■ **Directions for this task**
An exact copy of all records is expected, minus the images.

Version difference data
■ ■ ■ ■
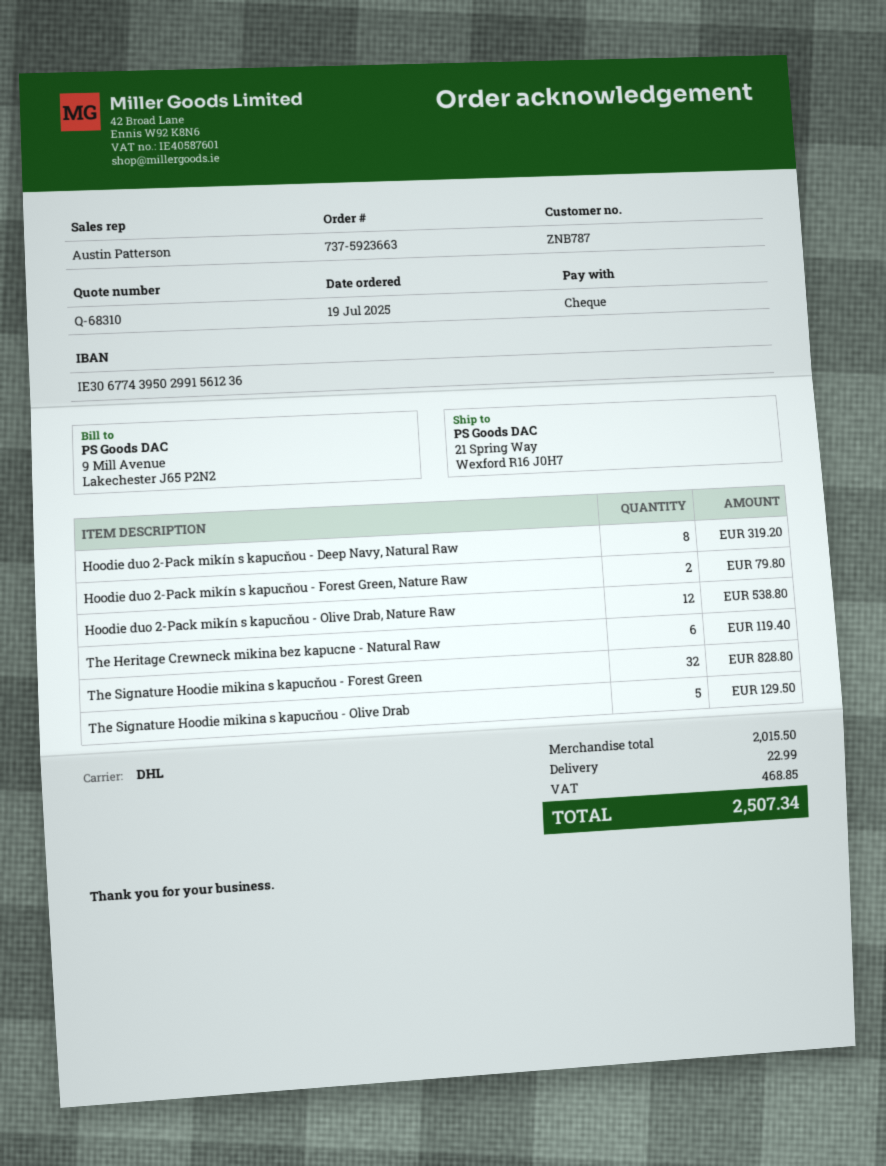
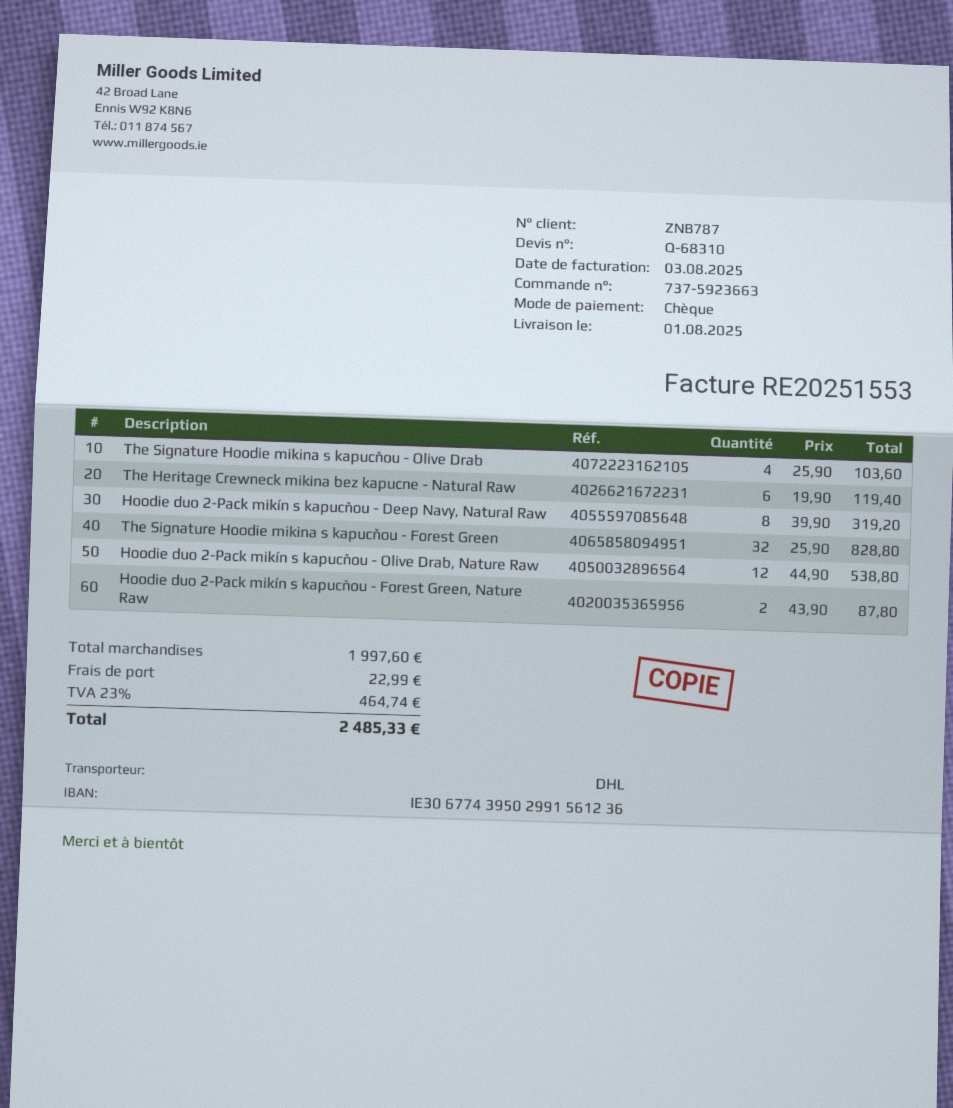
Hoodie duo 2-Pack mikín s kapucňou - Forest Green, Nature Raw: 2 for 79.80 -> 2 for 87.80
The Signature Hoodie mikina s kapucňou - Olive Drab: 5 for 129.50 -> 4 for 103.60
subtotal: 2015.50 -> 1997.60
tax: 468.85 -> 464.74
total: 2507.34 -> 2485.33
■ ■ ■ ■
■ **Reply to the exercise**
Hoodie duo 2-Pack mikín s kapucňou - Forest Green, Nature Raw: 2 for 79.80 -> 2 for 87.80
The Signature Hoodie mikina s kapucňou - Olive Drab: 5 for 129.50 -> 4 for 103.60
subtotal: 2015.50 -> 1997.60
tax: 468.85 -> 464.74
total: 2507.34 -> 2485.33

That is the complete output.